DS actually knows another boy with DS and he's always been sweet to him and this is not the first time he's been exposed to someone who looks "different."

What do you do in these situations when your DC say something not out of actual hatred but just describing a person as they see them, but basically in front of the person?

The first thing that went through my mind is "I hope the mom doesn't speak English" (we don't live in the U.S.). The next thing I did was to tell my DS that the boy was no more ugly than he was and that I thought he looked like a sweet kid who was really interested in the toy DS was holding and he could show it to him if he wanted to.

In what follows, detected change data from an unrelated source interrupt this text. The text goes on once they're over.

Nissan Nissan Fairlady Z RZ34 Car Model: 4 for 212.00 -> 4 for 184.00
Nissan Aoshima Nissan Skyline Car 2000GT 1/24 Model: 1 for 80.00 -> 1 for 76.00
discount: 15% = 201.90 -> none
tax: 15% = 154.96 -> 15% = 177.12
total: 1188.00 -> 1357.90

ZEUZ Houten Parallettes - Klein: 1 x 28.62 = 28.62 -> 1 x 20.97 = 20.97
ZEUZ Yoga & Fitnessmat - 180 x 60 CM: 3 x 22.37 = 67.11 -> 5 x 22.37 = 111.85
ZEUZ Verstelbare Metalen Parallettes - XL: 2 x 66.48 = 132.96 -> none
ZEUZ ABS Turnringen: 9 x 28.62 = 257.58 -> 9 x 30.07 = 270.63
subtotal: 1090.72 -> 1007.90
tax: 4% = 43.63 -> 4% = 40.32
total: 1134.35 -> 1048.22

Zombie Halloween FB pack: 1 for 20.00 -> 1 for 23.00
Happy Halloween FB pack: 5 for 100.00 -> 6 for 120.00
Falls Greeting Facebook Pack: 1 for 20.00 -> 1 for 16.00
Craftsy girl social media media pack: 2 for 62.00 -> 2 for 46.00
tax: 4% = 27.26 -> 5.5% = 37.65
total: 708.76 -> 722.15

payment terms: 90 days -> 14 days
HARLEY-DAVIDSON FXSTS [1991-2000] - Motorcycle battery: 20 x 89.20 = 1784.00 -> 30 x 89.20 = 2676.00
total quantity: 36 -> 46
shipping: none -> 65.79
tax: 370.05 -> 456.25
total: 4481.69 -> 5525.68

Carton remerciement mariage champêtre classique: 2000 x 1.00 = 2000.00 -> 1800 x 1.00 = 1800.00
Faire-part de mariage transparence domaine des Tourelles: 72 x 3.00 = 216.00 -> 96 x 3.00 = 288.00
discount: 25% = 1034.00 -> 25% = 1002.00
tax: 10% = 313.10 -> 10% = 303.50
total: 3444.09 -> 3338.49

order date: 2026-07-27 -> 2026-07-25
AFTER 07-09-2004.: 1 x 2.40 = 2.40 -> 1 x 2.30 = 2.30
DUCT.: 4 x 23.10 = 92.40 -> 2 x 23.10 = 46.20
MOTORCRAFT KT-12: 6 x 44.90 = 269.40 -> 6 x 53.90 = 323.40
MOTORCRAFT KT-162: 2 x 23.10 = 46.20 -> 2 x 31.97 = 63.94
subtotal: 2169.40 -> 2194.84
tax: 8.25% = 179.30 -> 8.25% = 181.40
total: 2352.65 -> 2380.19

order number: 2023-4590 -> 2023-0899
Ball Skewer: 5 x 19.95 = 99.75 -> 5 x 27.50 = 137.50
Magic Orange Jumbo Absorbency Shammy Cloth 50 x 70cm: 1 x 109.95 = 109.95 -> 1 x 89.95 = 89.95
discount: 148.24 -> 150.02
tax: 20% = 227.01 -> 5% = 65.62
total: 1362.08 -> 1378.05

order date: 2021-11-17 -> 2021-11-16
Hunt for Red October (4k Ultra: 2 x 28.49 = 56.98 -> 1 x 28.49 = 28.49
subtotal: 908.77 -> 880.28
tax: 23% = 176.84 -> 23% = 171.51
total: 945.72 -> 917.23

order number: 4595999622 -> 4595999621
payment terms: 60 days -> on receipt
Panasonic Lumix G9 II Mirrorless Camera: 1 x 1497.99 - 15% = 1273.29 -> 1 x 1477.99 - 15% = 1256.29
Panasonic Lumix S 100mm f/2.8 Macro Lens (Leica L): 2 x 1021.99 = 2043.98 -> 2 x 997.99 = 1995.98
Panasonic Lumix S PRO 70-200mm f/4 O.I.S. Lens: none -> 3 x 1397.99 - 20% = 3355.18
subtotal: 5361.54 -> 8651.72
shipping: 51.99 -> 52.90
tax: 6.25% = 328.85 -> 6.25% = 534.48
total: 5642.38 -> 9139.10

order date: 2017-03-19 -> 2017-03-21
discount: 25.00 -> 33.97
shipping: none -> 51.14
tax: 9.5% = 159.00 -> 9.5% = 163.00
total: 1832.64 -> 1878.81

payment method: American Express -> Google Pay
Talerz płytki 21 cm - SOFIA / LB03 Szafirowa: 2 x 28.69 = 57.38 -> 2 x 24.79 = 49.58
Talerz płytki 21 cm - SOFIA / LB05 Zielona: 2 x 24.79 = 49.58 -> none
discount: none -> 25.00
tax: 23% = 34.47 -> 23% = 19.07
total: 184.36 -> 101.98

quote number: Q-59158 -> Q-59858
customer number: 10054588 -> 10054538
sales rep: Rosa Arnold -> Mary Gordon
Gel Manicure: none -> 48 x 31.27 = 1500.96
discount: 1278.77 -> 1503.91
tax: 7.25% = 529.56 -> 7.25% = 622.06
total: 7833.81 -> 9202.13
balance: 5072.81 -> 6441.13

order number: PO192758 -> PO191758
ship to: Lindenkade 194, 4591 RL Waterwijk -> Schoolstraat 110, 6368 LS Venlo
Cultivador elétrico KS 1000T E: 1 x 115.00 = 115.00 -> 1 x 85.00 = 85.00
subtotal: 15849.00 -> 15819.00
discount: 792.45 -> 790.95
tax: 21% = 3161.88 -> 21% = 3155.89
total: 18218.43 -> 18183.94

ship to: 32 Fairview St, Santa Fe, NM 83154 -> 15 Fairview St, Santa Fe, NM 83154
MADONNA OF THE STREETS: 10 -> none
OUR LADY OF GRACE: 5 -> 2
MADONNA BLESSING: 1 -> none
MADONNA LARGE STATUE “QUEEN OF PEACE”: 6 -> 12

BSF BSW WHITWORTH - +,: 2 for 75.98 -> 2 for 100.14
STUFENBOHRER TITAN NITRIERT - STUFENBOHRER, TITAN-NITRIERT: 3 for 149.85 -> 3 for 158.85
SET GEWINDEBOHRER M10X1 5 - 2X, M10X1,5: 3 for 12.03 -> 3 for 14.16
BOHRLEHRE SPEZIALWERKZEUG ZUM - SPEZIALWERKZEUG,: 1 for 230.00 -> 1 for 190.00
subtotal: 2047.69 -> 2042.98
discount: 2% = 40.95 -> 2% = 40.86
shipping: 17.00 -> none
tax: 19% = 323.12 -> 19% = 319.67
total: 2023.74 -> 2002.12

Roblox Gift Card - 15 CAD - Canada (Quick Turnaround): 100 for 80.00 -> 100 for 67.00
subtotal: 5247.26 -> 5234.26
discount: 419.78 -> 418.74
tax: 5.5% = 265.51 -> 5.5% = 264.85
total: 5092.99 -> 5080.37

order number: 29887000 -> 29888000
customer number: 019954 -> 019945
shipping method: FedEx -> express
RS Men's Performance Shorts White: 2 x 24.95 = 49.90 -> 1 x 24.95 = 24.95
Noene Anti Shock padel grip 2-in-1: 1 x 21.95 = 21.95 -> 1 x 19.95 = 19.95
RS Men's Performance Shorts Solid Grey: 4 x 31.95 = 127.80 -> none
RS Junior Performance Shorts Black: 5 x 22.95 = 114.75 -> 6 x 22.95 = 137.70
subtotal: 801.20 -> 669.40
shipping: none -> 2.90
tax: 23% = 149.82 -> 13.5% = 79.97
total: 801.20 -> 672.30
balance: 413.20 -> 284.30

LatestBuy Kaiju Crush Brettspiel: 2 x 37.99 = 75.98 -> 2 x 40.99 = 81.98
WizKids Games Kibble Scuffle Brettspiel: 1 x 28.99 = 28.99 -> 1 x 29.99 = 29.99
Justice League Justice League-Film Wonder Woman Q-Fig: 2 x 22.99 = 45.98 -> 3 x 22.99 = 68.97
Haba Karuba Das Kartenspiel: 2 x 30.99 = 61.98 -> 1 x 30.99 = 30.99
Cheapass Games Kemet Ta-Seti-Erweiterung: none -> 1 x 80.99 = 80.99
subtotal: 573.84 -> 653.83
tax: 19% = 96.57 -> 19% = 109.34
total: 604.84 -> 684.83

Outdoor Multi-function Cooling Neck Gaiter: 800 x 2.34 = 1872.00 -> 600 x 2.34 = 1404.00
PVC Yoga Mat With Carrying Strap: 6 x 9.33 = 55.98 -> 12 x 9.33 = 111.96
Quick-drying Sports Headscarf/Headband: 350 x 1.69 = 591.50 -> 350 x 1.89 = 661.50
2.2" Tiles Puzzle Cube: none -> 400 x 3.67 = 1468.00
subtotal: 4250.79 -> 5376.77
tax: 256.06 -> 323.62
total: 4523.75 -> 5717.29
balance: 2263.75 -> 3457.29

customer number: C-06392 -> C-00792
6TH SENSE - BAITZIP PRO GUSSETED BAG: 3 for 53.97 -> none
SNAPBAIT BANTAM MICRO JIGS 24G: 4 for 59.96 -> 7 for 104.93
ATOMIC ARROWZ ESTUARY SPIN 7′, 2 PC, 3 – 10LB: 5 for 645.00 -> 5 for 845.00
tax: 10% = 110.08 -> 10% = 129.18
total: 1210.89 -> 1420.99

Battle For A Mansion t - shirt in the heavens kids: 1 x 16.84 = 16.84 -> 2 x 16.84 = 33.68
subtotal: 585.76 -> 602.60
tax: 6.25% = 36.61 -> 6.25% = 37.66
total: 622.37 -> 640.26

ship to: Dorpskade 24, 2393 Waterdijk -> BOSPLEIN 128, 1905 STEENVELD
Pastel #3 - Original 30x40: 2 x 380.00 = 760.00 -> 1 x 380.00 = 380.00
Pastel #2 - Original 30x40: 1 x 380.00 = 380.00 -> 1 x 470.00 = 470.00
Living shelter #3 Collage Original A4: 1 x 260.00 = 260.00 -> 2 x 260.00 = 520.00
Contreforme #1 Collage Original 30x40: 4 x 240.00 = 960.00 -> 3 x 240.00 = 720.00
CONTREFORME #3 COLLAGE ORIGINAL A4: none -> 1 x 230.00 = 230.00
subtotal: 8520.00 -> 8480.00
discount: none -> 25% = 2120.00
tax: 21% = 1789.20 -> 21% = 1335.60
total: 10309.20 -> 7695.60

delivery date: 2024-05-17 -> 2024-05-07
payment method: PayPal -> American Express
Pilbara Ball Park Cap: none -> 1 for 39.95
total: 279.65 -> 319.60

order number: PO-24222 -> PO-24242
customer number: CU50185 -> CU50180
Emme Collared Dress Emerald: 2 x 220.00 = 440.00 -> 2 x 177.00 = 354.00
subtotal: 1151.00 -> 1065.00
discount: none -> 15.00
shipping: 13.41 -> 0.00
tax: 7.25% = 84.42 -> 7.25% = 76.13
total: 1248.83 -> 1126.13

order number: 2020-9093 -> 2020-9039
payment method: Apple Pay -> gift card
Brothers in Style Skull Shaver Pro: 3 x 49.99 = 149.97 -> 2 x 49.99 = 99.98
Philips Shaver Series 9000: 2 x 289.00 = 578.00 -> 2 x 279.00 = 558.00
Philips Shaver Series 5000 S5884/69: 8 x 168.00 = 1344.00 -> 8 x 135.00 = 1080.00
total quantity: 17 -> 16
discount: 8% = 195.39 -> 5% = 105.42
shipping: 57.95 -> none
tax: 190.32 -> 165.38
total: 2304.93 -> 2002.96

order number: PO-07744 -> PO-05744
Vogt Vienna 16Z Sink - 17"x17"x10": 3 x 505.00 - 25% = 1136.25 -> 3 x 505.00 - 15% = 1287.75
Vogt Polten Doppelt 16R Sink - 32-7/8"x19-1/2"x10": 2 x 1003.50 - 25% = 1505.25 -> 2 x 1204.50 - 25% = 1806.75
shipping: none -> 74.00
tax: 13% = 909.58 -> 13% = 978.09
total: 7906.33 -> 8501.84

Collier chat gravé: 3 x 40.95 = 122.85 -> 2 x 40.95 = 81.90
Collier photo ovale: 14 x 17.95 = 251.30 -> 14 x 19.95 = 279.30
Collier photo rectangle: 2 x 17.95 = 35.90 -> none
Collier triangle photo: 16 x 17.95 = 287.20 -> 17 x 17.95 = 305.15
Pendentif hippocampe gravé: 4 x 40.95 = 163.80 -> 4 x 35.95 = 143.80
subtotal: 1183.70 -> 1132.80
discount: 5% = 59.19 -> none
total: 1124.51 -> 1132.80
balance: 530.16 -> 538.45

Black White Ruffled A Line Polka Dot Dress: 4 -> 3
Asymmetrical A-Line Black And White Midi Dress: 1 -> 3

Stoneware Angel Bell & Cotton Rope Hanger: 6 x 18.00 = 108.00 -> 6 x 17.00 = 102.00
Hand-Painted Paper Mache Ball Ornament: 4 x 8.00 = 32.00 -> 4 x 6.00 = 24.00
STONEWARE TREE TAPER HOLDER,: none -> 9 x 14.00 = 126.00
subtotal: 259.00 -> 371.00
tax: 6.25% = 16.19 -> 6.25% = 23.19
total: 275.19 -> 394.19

This was the first time that DS has said something unwittingly hurtful about someone else, and I'm sure it won't be the last and I was wondering how other people handle this sort of thing.
post #2 of 5
How old is your son? My 3.5 yo dd does this sometimes too and I am never quite sure how to handle it either. Usually whoever she is describing is nice about it--it's not like that man in the grocery store never noticed he has a weird chin before--but tact is something that preschoolers haven't learned yet. So how DO we teach them?
post #3 of 5
I have taught my children that we don't talk about the people around us unless what we are saying is very clearly a compliment. The reason I gave is that they may hear us, even if we don't think they can, and we don't want to make them feel uncomfortable.

ZM
post #4 of 5
I agree with the pp. My daughter does the SAME THING, and it is SO embarrassing. Once we were in a bookstore and there was a dwarf there with his daughter in the children's area. She saw them and her face lit up and she said, "Why is he so little?" I could see it coming, too, but there was nothing I could do to prevent it. I about died right there. I said to him, "sorry, she's three. . . ." and then I said to her, "yes, sweetie. Some people are big and some people are little. There are all kinds of people." And he was very gracious about it and reiterated my point to her kindly. So we got very lucky. But after that I did speak to her about not talking about people in their presence; it's been hard to get her to go along completely but I think she's learning.
post #5 of 5
Much of it is out of innocence and some amount of truth (though it may be impolite, so it needs to be addressed). The vast majority of the time, the difference is that young children don't carry the predjudice with it and we need to remember that.

I generally stick to the "We're all different and special" lines. It allows that the statement may hold truth, but that that charecteristic does not have to be negative and is all part of the variation of people.